Luego los traseros abultados de las damas y los pechos de las mismas estaban arrugados de la fricción desmedida por el deseo incumplido; en los pantalones era fácilmente visible el endurecimiento de los miembros viriles tras el ejercicio inútil de rozar las frescas y perfumadas pieles de las señoras.

La niebla condenada a enceguecer a los viandantes que se arriesgaban a caminar los invisibles caminos, se arrastraba simulando que allí no estaba. Silenciosa, malvada, rastrera, traicionera como el mismo beso de Judas, sigilosa como la sierpe al tantear la senda que deja el sapo o la rana; imponía su presencia del mismo modo que un ciego lo hace en medio de un mercadillo.

Cada atardecer en que llegaba, las gentes salían a la puerta de las casas para verla y comentar sobre cuando terminaría, quién se perdería esa noche para jamás regresar o cuán larga podía ser. Era la oportunidad que aprovechaban los ingenieros y los técnicos del ferrocarril para salir de sus cubículos tristes y semi abandonados, munidos de variados instrumentos de medición.

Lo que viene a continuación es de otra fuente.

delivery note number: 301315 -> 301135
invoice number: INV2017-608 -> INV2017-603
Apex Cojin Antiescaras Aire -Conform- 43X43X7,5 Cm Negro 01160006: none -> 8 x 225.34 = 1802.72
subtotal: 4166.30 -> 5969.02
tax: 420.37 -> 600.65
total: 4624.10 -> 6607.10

Entonces medían, controlaban, comprobaban, analizaban, cotejaban, estudiaban, la archiconocida nube gris; finalizaban de evaluar sus cálculos absurdos y llenos de símbolos esotéricos y las gentes se arremolinaban a sus alrededores preguntando todos a la vez sobre las conclusiones a que habían llegado. Ellos con voz grave, tocándose las levitas para inclinarlas sobre sus cabezas, exponían siempre la misma cantinela: Es una nube que ha bajado porque se le dio la reverenda gana, giraban en ciento ochenta grados y apresuradamente volvían a sus lamentables cubículos.

Nunca comprendí porque estas gentes, sabedoras de las respuestas que obtendrían, mostraban el mismo insano interés por las benditas conclusiones. Creo que de allí, deriva la manía que tienen de votar al mentiroso una y otra vez para que les siga robando en sus impuestos, yéndose en manada al burdel del final de la calle y gastar hasta el último penique obtenido. Tontos de generación en generación, las gentes no aprenden de sus errores y tropiezan con la misma piedra.

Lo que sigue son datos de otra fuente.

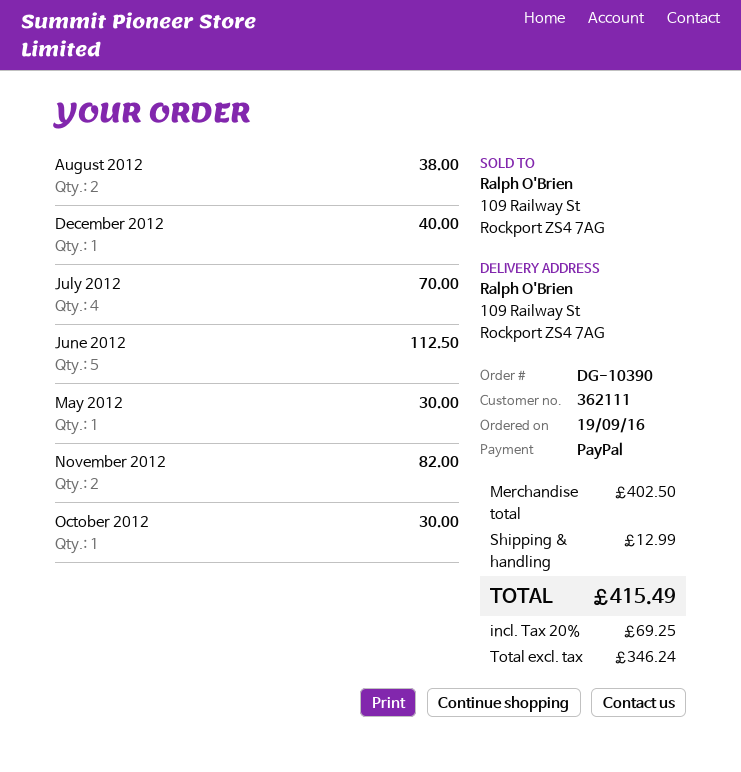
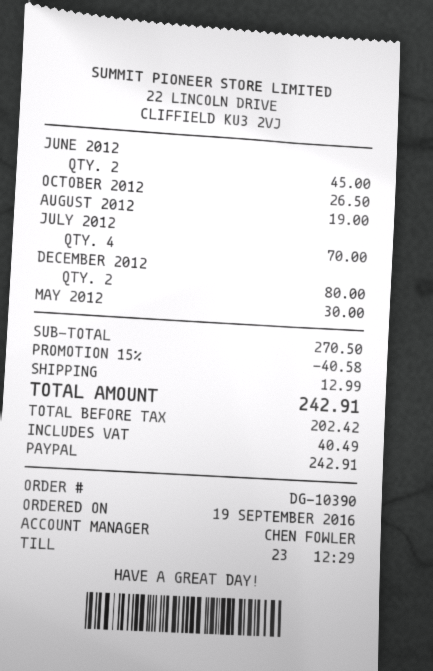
August 2012: 2 for 38.00 -> 1 for 19.00
December 2012: 1 for 40.00 -> 2 for 80.00
June 2012: 5 for 112.50 -> 2 for 45.00
November 2012: 2 for 82.00 -> none
October 2012: 1 for 30.00 -> 1 for 26.50
subtotal: 402.50 -> 270.50
discount: none -> 15% = 40.58
net: 346.24 -> 202.42
tax: 69.25 -> 40.49
total: 415.49 -> 242.91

Hay un cartel, lo he leído cuando fui grande y supe leer, que dice que una comisión parlamentaria tendría la responsabilidad de la colocación de piedras de origen comunal, al servicio de la ciudadanía con el único fin que tropiecen siempre con la misma, así es que las piedras están numeradas con las coordenadas correspondientes al lugar en que deben aparecer ante el distraído caminante.

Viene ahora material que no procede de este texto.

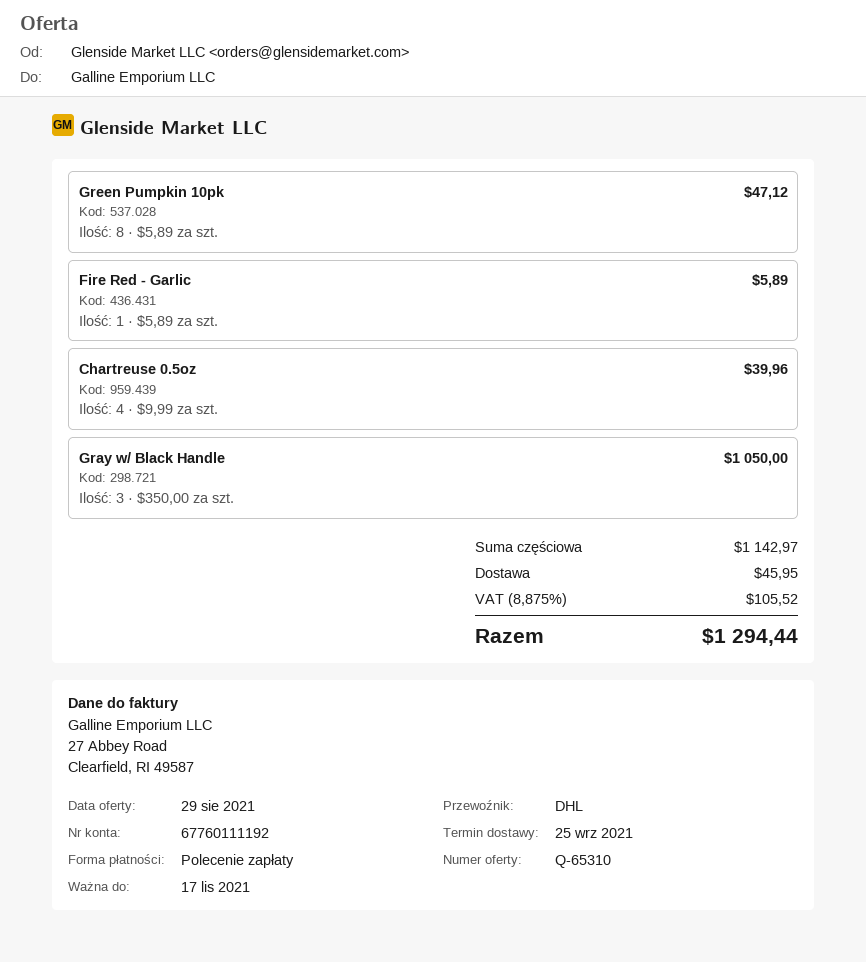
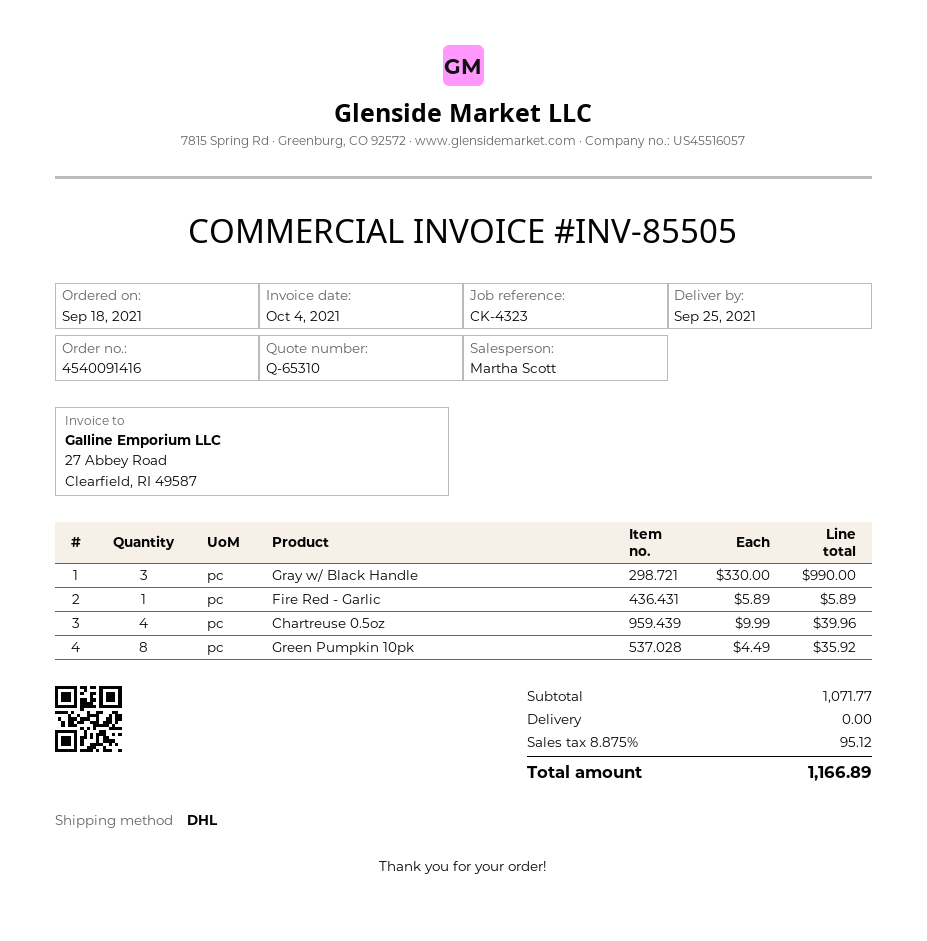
Green Pumpkin 10pk: 8 x 5.89 = 47.12 -> 8 x 4.49 = 35.92
Gray w/ Black Handle: 3 x 350.00 = 1050.00 -> 3 x 330.00 = 990.00
subtotal: 1142.97 -> 1071.77
shipping: 45.95 -> 0.00
tax: 8.875% = 105.52 -> 8.875% = 95.12
total: 1294.44 -> 1166.89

Y fue el día del bautizo en que me cayó el sambenito y fue aprovechado por mi padre para elegir el nombre que llevaría por el resto de mis días de vida: Petra Niebla del Sagrado Corazón de Jesús Sangrante y Doliente Gonzalez de la Gonzalera y Ordoñez.

Mis amigos me llaman Pepa.

Yo misma firmo Pepa.

De la bruja culposa de la tropelía hecha sobre la calificación con que me torció el destino, solo supe mucho más tarde que no era bruja ni era mujer, en realidad era el párroco disfrazado que a falta de fieles en su capilla, deambulaba por las calles del pueblo metiendo miedo a las gentes. Me contaron que en una ocasión el perro negro y grande del carnicero Don Justiniano Cortéz Mendizabal, le olió el culo a la bruja que no era, y creyendo que su olfato le decía que allí había culo disfrazado, le asestó tremendo tarascón seccionándole una nalga completa que quedó en medio del callejón del ataque. El cura no se sentó nunca más para que no se le identificara con la bruja que no era, y Don Justiniano Cortéz Mendizabal tuvo varios días carne fresca y barata en el mostrador de su negocio.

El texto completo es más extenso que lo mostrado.